> **Task statement**:
Give all of the data below again exactly, and drop the images.
┄┄┄┄┄┄
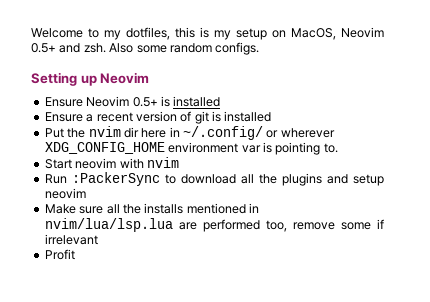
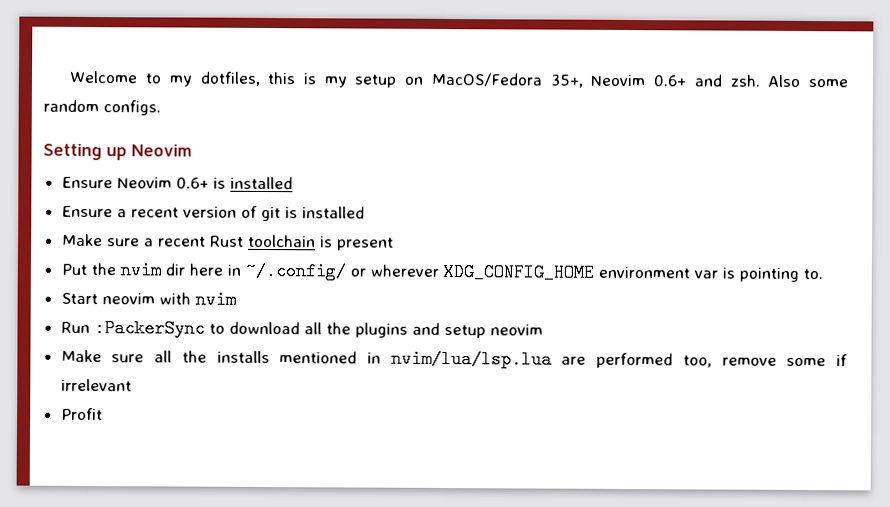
- Welcome to my dotfiles, this is my setup on MacOS, Neovim 0.5+ and zsh.
+ Welcome to my dotfiles, this is my setup on MacOS/Fedora 35+, Neovim 0.6+ and zsh.
- Ensure Neovim 0.5+ is installed
+ Ensure Neovim 0.6+ is installed
+ Make sure a recent Rust toolchain is present

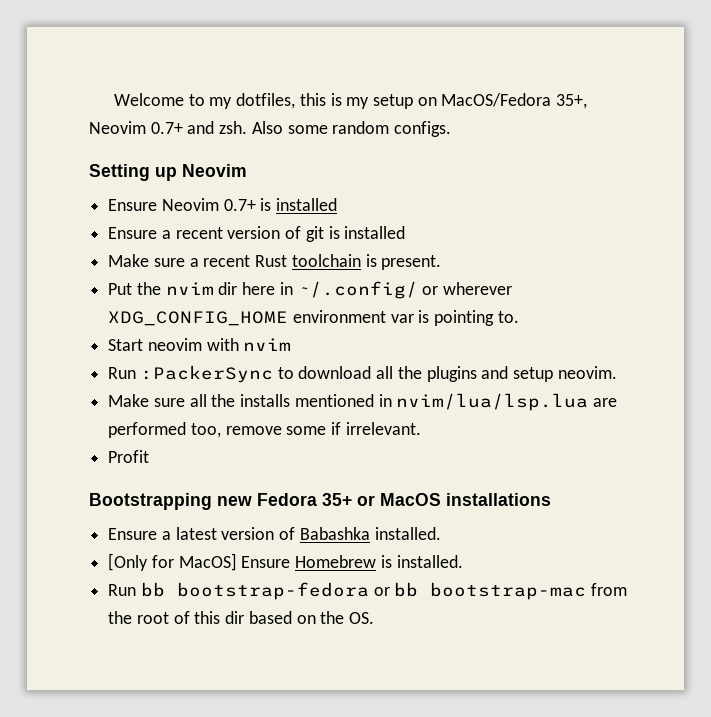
- Welcome to my dotfiles, this is my setup on MacOS/Fedora 35+, Neovim 0.6+ and zsh.
+ Welcome to my dotfiles, this is my setup on MacOS/Fedora 35+, Neovim 0.7+ and zsh.
- Ensure Neovim 0.6+ is installed
+ Ensure Neovim 0.7+ is installed
- Make sure a recent Rust toolchain is present
+ Make sure a recent Rust toolchain is present.
- Run :PackerSync to download all the plugins and setup neovim
+ Run :PackerSync to download all the plugins and setup neovim.
- Make sure all the installs mentioned in nvim/lua/lsp.lua are performed too, remove some if irrelevant
+ Make sure all the installs mentioned in nvim/lua/lsp.lua are performed too, remove some if irrelevant.
+ Bootstrapping new Fedora 35+ or MacOS installations
+ Ensure a latest version of Babashka installed.
+ [Only for MacOS] Ensure Homebrew is installed.
+ Run bb bootstrap-fedora or bb bootstrap-mac from the root of this dir based on the OS.

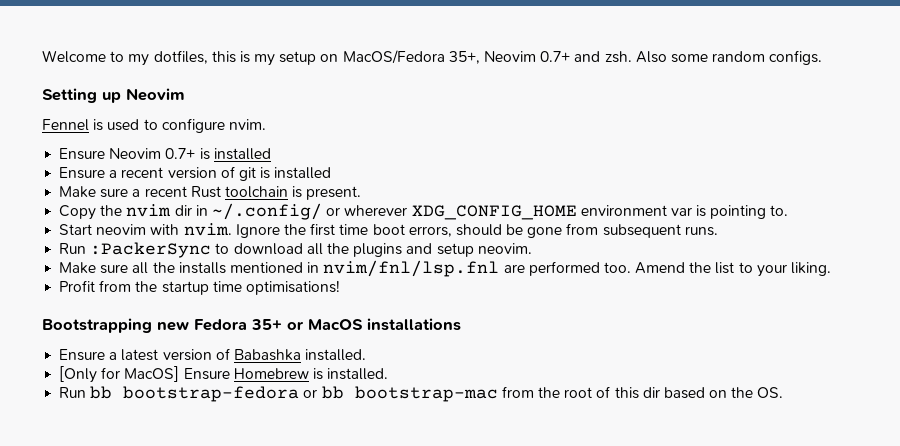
+ Fennel is used to configure nvim.
- Put the nvim dir here in ~/.config/ or wherever XDG_CONFIG_HOME environment var is pointing to.
+ Copy the nvim dir in ~/.config/ or wherever XDG_CONFIG_HOME environment var is pointing to.
- Start neovim with nvim
+ Start neovim with nvim. Ignore the first time boot errors, should be gone from subsequent runs.
- Make sure all the installs mentioned in nvim/lua/lsp.lua are performed too, remove some if irrelevant.
- Profit
+ Make sure all the installs mentioned in nvim/fnl/lsp.fnl are performed too. Amend the list to your liking.
+ Profit from the startup time optimisations!

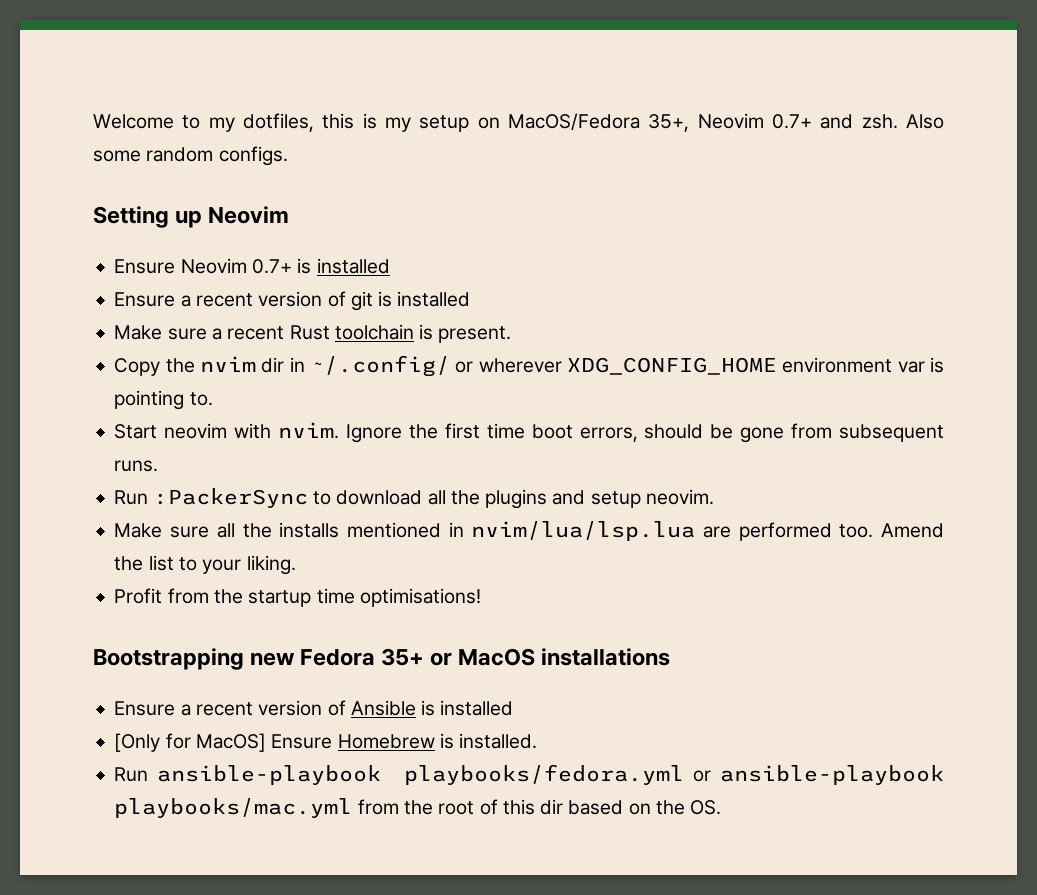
- Fennel is used to configure nvim.
- Make sure all the installs mentioned in nvim/fnl/lsp.fnl are performed too.
+ Make sure all the installs mentioned in nvim/lua/lsp.lua are performed too.
- Ensure a latest version of Babashka installed.
+ Ensure a recent version of Ansible is installed
- Run bb bootstrap-fedora or bb bootstrap-mac from the root of this dir based on the OS.
+ Run ansible-playbook playbooks/fedora.yml or ansible-playbook playbooks/mac.yml from the root of this dir based on the OS.

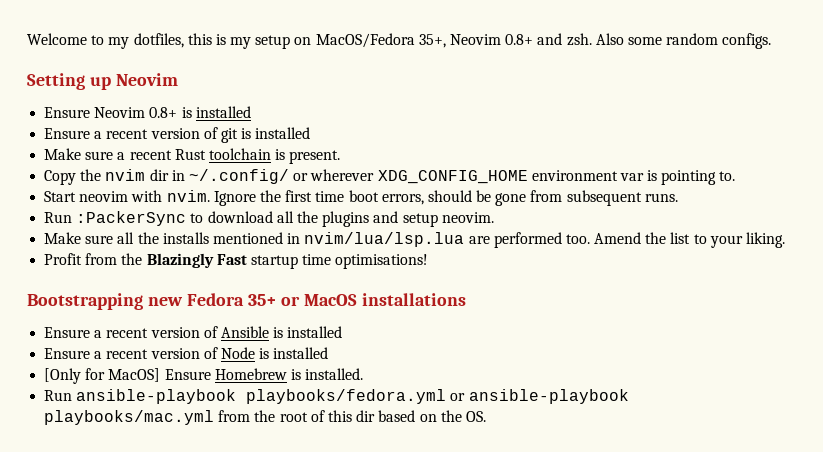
- Welcome to my dotfiles, this is my setup on MacOS/Fedora 35+, Neovim 0.7+ and zsh.
+ Welcome to my dotfiles, this is my setup on MacOS/Fedora 35+, Neovim 0.8+ and zsh.
- Ensure Neovim 0.7+ is installed
+ Ensure Neovim 0.8+ is installed
- Profit from the startup time optimisations!
+ Profit from the Blazingly Fast startup time optimisations!
+ Ensure a recent version of Node is installed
┄┄┄┄┄┄
> **Task output**:
- Welcome to my dotfiles, this is my setup on MacOS, Neovim 0.5+ and zsh.
+ Welcome to my dotfiles, this is my setup on MacOS/Fedora 35+, Neovim 0.6+ and zsh.
- Ensure Neovim 0.5+ is installed
+ Ensure Neovim 0.6+ is installed
+ Make sure a recent Rust toolchain is present

- Welcome to my dotfiles, this is my setup on MacOS/Fedora 35+, Neovim 0.6+ and zsh.
+ Welcome to my dotfiles, this is my setup on MacOS/Fedora 35+, Neovim 0.7+ and zsh.
- Ensure Neovim 0.6+ is installed
+ Ensure Neovim 0.7+ is installed
- Make sure a recent Rust toolchain is present
+ Make sure a recent Rust toolchain is present.
- Run :PackerSync to download all the plugins and setup neovim
+ Run :PackerSync to download all the plugins and setup neovim.
- Make sure all the installs mentioned in nvim/lua/lsp.lua are performed too, remove some if irrelevant
+ Make sure all the installs mentioned in nvim/lua/lsp.lua are performed too, remove some if irrelevant.
+ Bootstrapping new Fedora 35+ or MacOS installations
+ Ensure a latest version of Babashka installed.
+ [Only for MacOS] Ensure Homebrew is installed.
+ Run bb bootstrap-fedora or bb bootstrap-mac from the root of this dir based on the OS.

+ Fennel is used to configure nvim.
- Put the nvim dir here in ~/.config/ or wherever XDG_CONFIG_HOME environment var is pointing to.
+ Copy the nvim dir in ~/.config/ or wherever XDG_CONFIG_HOME environment var is pointing to.
- Start neovim with nvim
+ Start neovim with nvim. Ignore the first time boot errors, should be gone from subsequent runs.
- Make sure all the installs mentioned in nvim/lua/lsp.lua are performed too, remove some if irrelevant.
- Profit
+ Make sure all the installs mentioned in nvim/fnl/lsp.fnl are performed too. Amend the list to your liking.
+ Profit from the startup time optimisations!

- Fennel is used to configure nvim.
- Make sure all the installs mentioned in nvim/fnl/lsp.fnl are performed too.
+ Make sure all the installs mentioned in nvim/lua/lsp.lua are performed too.
- Ensure a latest version of Babashka installed.
+ Ensure a recent version of Ansible is installed
- Run bb bootstrap-fedora or bb bootstrap-mac from the root of this dir based on the OS.
+ Run ansible-playbook playbooks/fedora.yml or ansible-playbook playbooks/mac.yml from the root of this dir based on the OS.

- Welcome to my dotfiles, this is my setup on MacOS/Fedora 35+, Neovim 0.7+ and zsh.
+ Welcome to my dotfiles, this is my setup on MacOS/Fedora 35+, Neovim 0.8+ and zsh.
- Ensure Neovim 0.7+ is installed
+ Ensure Neovim 0.8+ is installed
- Profit from the startup time optimisations!
+ Profit from the Blazingly Fast startup time optimisations!
+ Ensure a recent version of Node is installed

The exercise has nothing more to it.